The older girls trussed up their nets and slung the heavy loads over their shoulders. “Thank you for helping us,” one of them said in Mal's general direction. Once they were out of the cave they tossed their torches to the dirt and ran ahead, so that Mal and Ema were alone. He picked up his club and the two of them headed back.
“I can go faster,” Mal told Ema, conscious that her pace was deliberately slow.
“But then we would be home much more quickly,” Ema replied.
Mal pondered this.

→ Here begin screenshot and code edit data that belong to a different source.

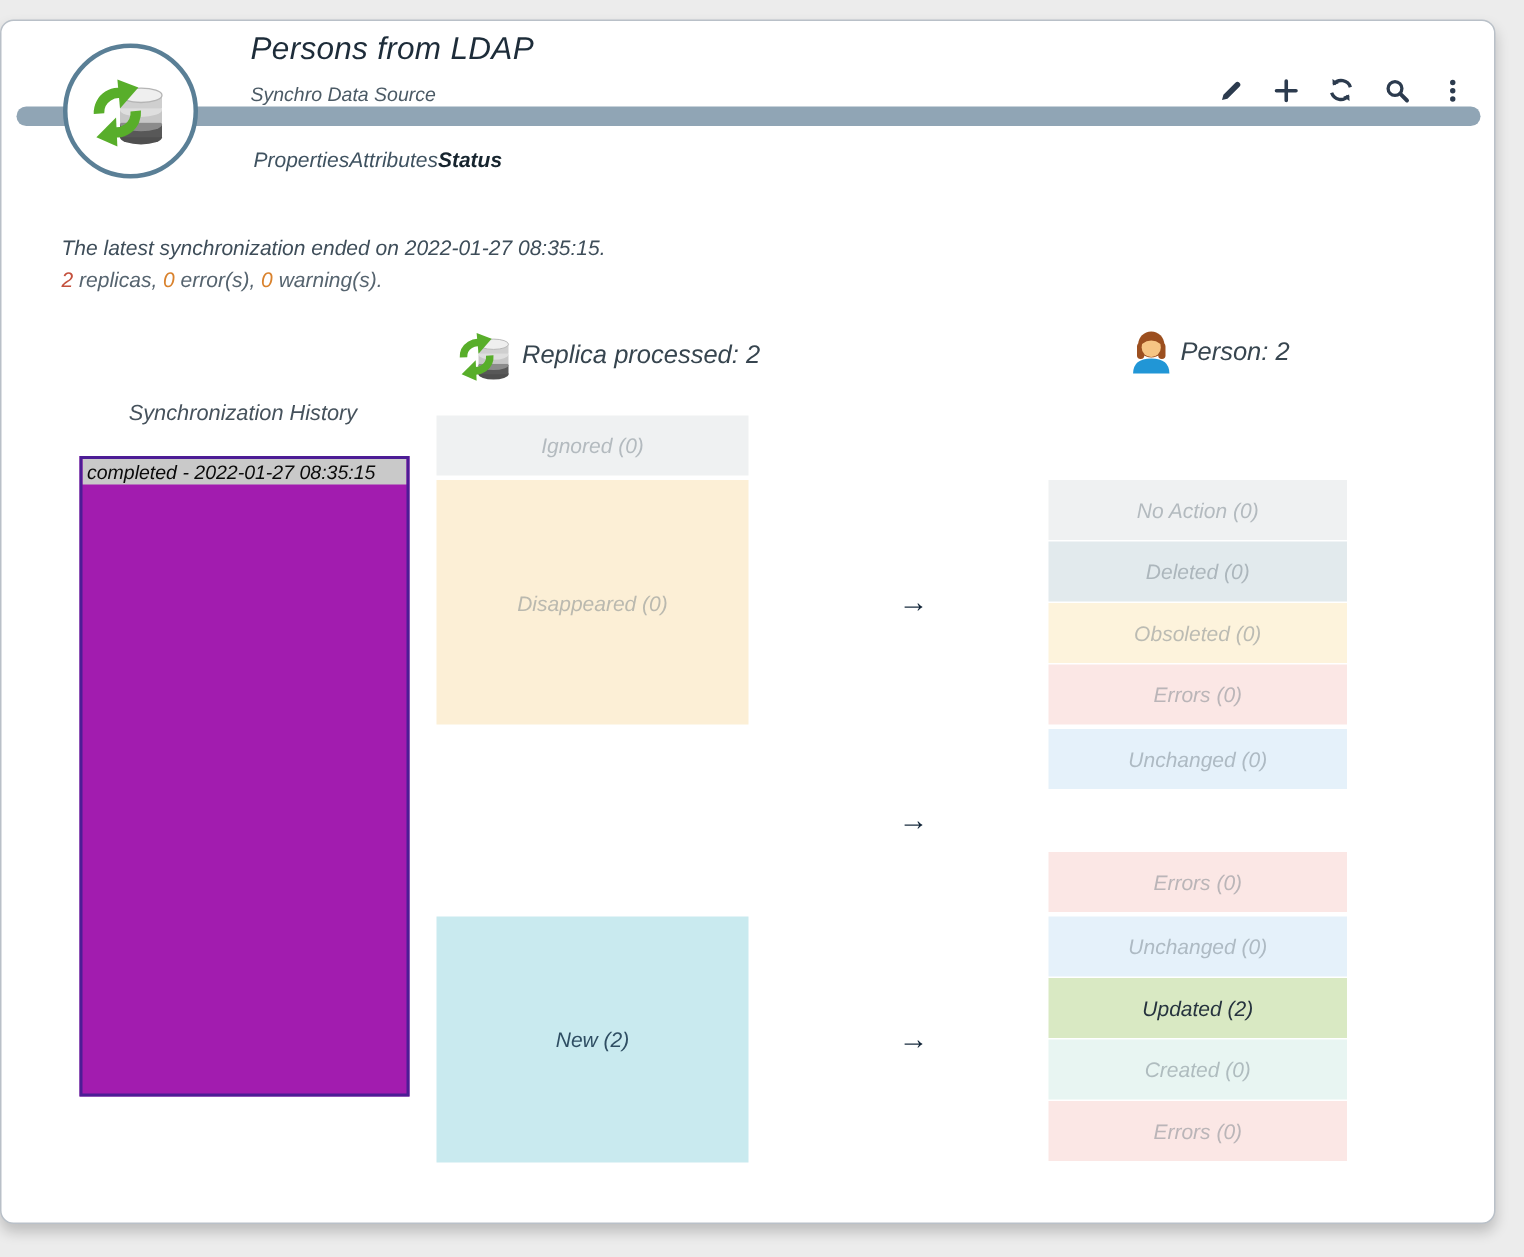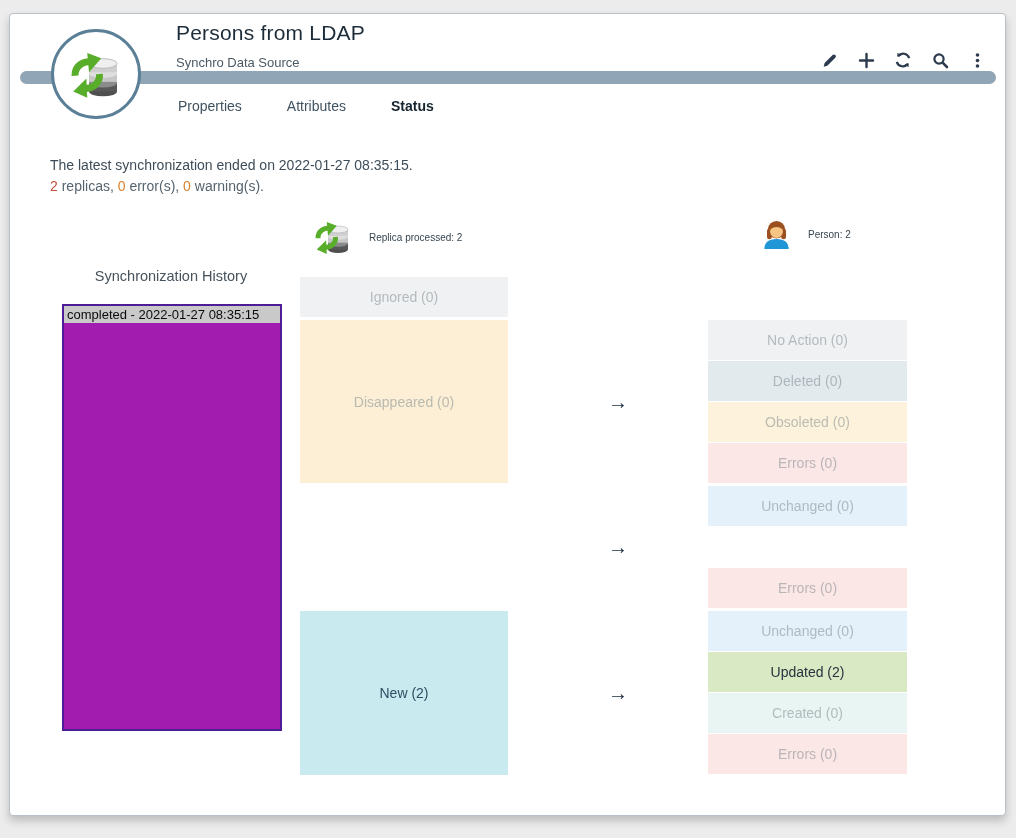--- a/index.html
+++ b/index.html
@@ -2,45 +2,46 @@
 <html><head>
 <meta charset="utf-8">
 <style>
   html,body{margin:0;padding:0;}
   body{
     width:1016px;height:838px;position:relative;overflow:hidden;
     background:#ececec;
     font-family:"Liberation Sans",sans-serif;
   }
   .panel{
-    position:absolute;left:9px;top:13px;width:995px;height:801px;
-    background:#fff;border:1px solid #b9c0c8;border-radius:4px;
+    position:absolute;left:0;top:13px;width:995px;height:801px;
+    background:#fff;border:1px solid #b9c0c8;border-radius:9px;
     box-shadow:0 5px 9px rgba(0,0,0,.20);
+    font-style:italic;
   }
   .abs{position:absolute;}
   
   .bluebar{left:10px;top:57px;width:976px;height:13px;background:#90a5b5;border-radius:7px;}
   .badge{
     left:41px;top:15px;width:84px;height:84px;border:3px solid #5a7f96;border-radius:50%;
     background:#fff;display:flex;align-items:center;justify-content:center;z-index:3;
   }
   .page-title{left:166px;top:7px;font-size:21px;font-weight:500;color:#1d2c39;letter-spacing:.2px;}
   .page-subtitle{left:166px;top:41px;font-size:13px;color:#4b5a65;}
   .toolbar{top:36px;right:18px;display:flex;gap:17px;align-items:center;}
   .toolbar .tbtn{width:20px;height:20px;display:flex;align-items:center;justify-content:center;cursor:pointer;}
-  .tabs{left:168px;top:82px;display:flex;gap:45px;font-size:14px;color:#3f5260;}
+  .tabs{left:168px;top:82px;display:flex;font-size:14px;color:#3f5260;}
   .tab{cursor:pointer;padding:2px 0;}
   .tab.active{font-weight:bold;color:#16242e;}
   
   .sline1{left:40px;top:143px;font-size:14px;color:#3e4d59;}
   .sline2{left:40px;top:164px;font-size:14px;color:#56646f;}
   .num-red{color:#c4503d;}
   .num-orange{color:#d9822d;}
   
-  .sec-head{display:flex;align-items:center;gap:16px;font-size:10px;color:#37454f;}
+  .sec-head{display:flex;align-items:center;gap:4px;font-size:17px;color:#37454f;}
   .head-replica{left:303px;top:203px;}
   .head-person{left:751px;top:205px;}
   
   .hist-label{left:52px;top:254px;width:218px;text-align:center;font-size:14.5px;color:#46525c;}
   .listbox{
     left:52px;top:290px;width:216px;height:423px;background:#a21caf;
     border:2px solid #4c1d95;overflow:hidden;
   }
   .listbox .opt{
     font-size:13px;color:#0a0a0a;background:#c9c9c9;padding:1px 3px;

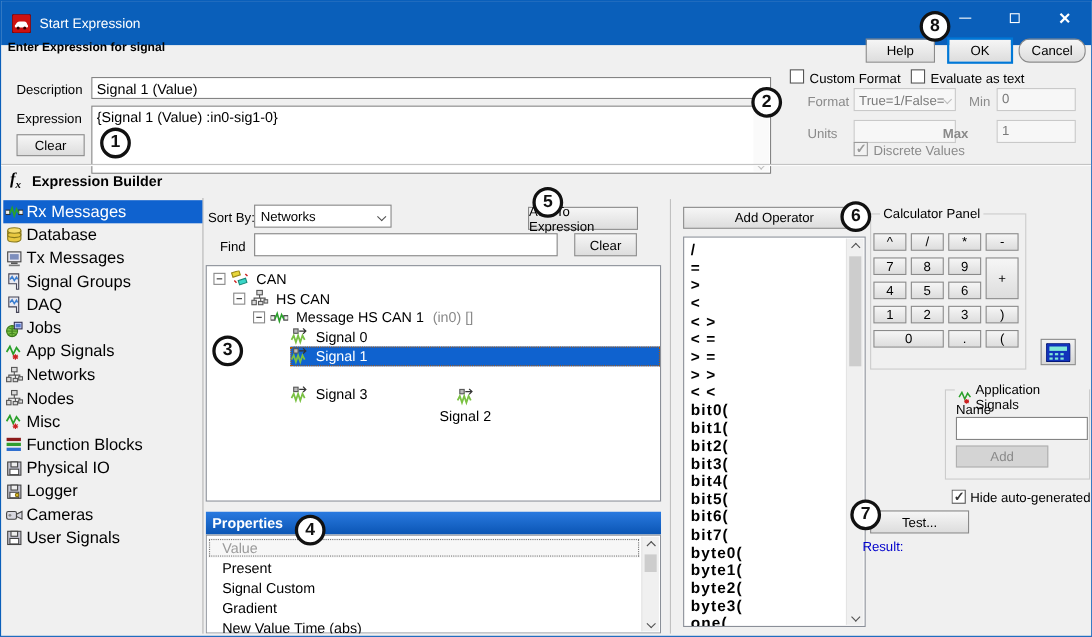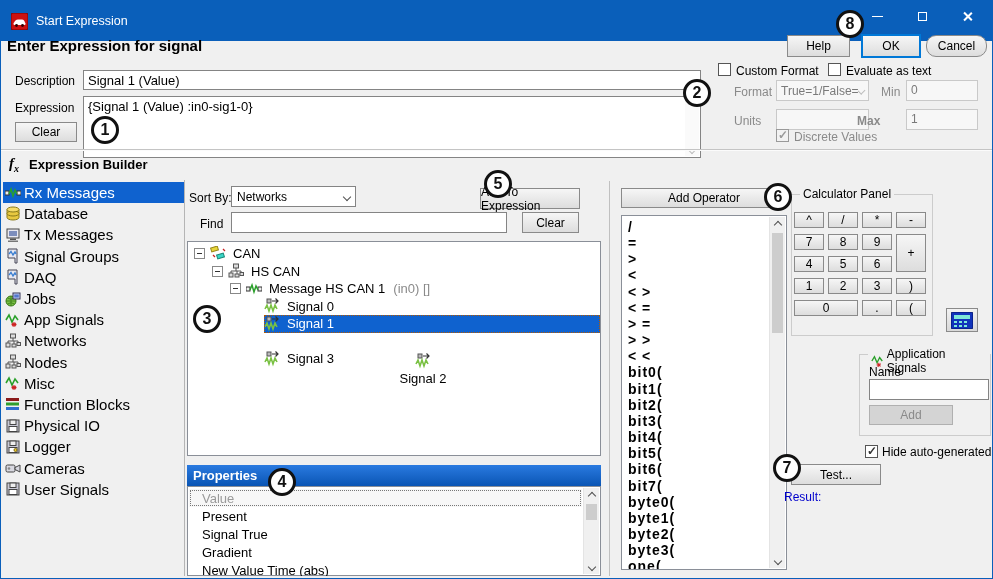--- a/index.html
+++ b/index.html
@@ -16,21 +16,21 @@
   .caption-btns { position:absolute; right:2px; top:0; height:30px; display:flex; }
   .cap-btn { width:45px; height:30px; display:flex; align-items:center; justify-content:center; }
   .min-glyph { width:11px; height:1px; background:#fff; }
   .max-glyph { width:9px; height:9px; border:1px solid #fff; }
   .close-glyph { position:relative; width:11px; height:11px; }
   .close-glyph::before,.close-glyph::after { content:""; position:absolute; left:5px; top:0;
       width:1.5px; height:11px; background:#fff; }
   .close-glyph::before { transform:rotate(45deg);} .close-glyph::after { transform:rotate(-45deg);}
 
   
-  .heading { position:absolute; left:6px; top:36px; font-size:15px; font-weight:bold; }
+  .heading { position:absolute; left:6px; top:36px; font-size:11px; font-weight:bold; }
   .btn { background:linear-gradient(#f6f6f6,#dddddd); border:1px solid #8a8a8a;
          display:flex; align-items:center; justify-content:center; font-size:12px; }
   #help-btn   { position:absolute; left:786px; top:34px; width:63px; height:22px; }
   #ok-btn     { position:absolute; left:860px; top:33px; width:60px; height:24px; border:2px solid #0078d7;text-align:center; }
   #cancel-btn { position:absolute; left:925px; top:34px; width:61px; height:22px;border-radius:10px; }
 
   
   .fld-label { position:absolute; font-size:12px; }
   .tinput { position:absolute; background:#fff; border:1px solid #848484; font-size:13px;
             padding:2px 4px; font-family:"Liberation Sans", sans-serif; }
@@ -441,21 +441,21 @@
         </span>
       <span class="lbl">Signal 3</span>
     </div>
   </div>
 
   <div id="properties-panel">
     <div id="properties-header">Properties</div>
     <div id="properties-list">
       <div class="prop-row disabled">Value</div>
       <div class="prop-row">Present</div>
-      <div class="prop-row">Signal True</div>
+      <div class="prop-row">Signal Custom</div>
       <div class="prop-row">Gradient</div>
       <div class="prop-row">New Value Time (abs)</div>
       <div class="vscroll">
         <div class="sb-arrow top">
             <div class="chev up dark"></div>
           </div>
         <div class="sb-thumb" style="top:16px; height:16px;"></div>
         <div class="sb-arrow bottom">
             <div class="chev down dark"></div>
           </div>

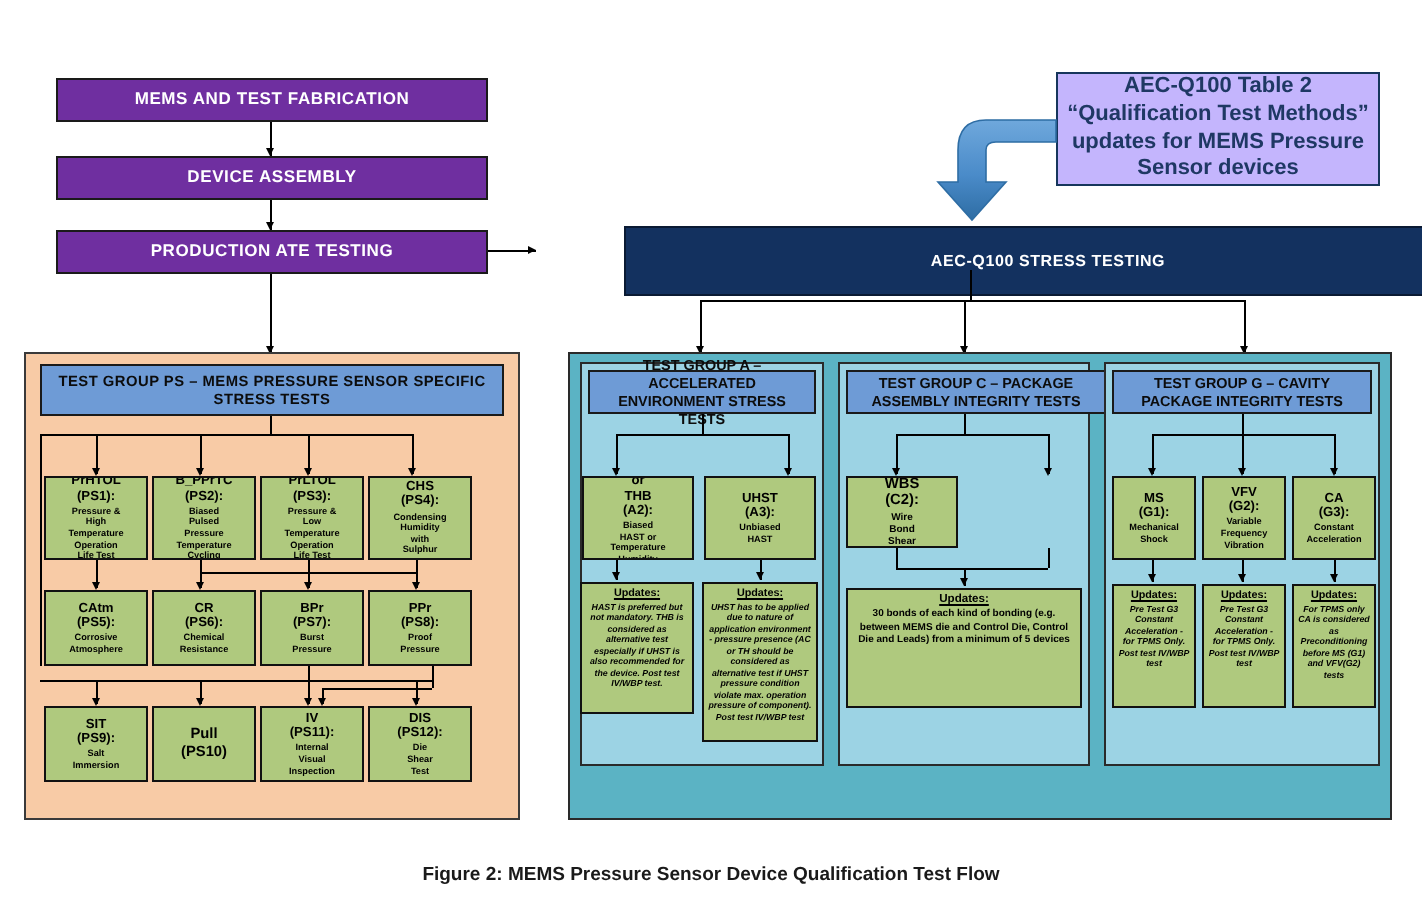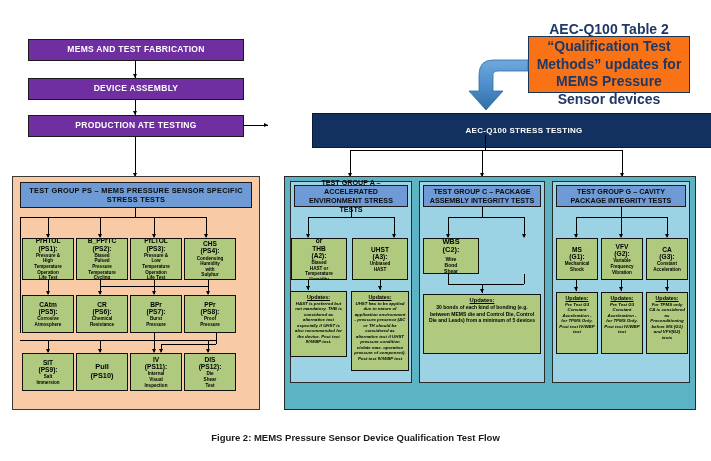--- a/index.html
+++ b/index.html
@@ -45,25 +45,25 @@
     font-size: 8px;
     letter-spacing: 0.3px;
     display: flex;
     align-items: center;
     justify-content: center;
     text-align: center;
   }
 
   
   .callout {
-    background: #f97316;
+    background: #c4b5fd;
     border: 1px solid #16365C;
     color: #1F3864;
     font-weight: bold;
-    font-size: 14px;
+    font-size: 11px;
     line-height: 1.25;
     display: flex;
     align-items: center;
     justify-content: center;
     text-align: center;
     padding: 8px 4px;
   }
 
   
   .panel-peach {
@@ -371,21 +371,21 @@
   <div class="abs update-box" style="left:290px; top:291px; width:57px; height:66px;">
     <div class="utitle">Updates:</div>
     <div class="ubody">HAST is preferred but not mandatory. THB is considered as alternative test especially if UHST is also recommended for the device. Post test IV/WBP test.</div>
   </div>
   <div class="abs update-box" style="left:351px; top:291px; width:58px; height:80px;">
     <div class="utitle">Updates:</div>
     <div class="ubody">UHST has to be applied due to nature of application environment - pressure presence (AC or TH should be considered as alternative test if UHST pressure condition violate max. operation pressure of component). Post test IV/WBP test</div>
   </div>
 
   <div class="abs panel-lightblue" style="left:419px; top:181px; width:126px; height:202px;"></div>
-  <div class="abs group-header" style="left:423px; top:185px; width:118px; height:22px;">
+  <div class="abs group-header" style="left:423px; top:185px; width:130px; height:22px;">
     <span>TEST GROUP C – PACKAGE ASSEMBLY INTEGRITY TESTS</span>
   </div>
   <div class="abs ln-v" style="left:482px; top:207px; height:10px;"></div>
   <div class="abs ln-h" style="left:448px; top:217px; width:76px;"></div>
   <div class="abs ln-v" style="left:448px; top:217px; height:20px;"></div>
   <div class="abs arrow-d" style="left:446px; top:234px;"></div>
   <div class="abs ln-v" style="left:524px; top:217px; height:20px;"></div>
   <div class="abs arrow-d" style="left:522px; top:234px;"></div>
 
   <div class="abs test-box big" style="left:423px; top:238px; width:56px; height:36px;">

Yes, that was true. But so what?
“Most of the Kindred are so thin, but you are like us, with muscles on your arms and shoulders,” Ema remarked.
Mal glanced at his arms. “I have always noticed that the Blanc people have bigger bones,” he admitted after a moment, “but I have never seen myself as anything but a boy with a bad leg.”
“I remember the first time I saw you,” Ema replied. “Even then, you were stronger than all the other Kindred boys your age.”
Mal doubted that anyone who saw him noticed anything but his limp. He glanced down at his tiny, toeless foot. No one would ever miss that, he reflected bitterly.
She caught him looking at his own leg. “Does it hurt?” she asked him quietly.
“No. Never. In fact, I have trouble running over rough ground because the leg is a bit numb,” Mal replied, shocking himself with a confession he had made to no one.
“My arm hurts. Even though it is not there anymore,” Ema told him.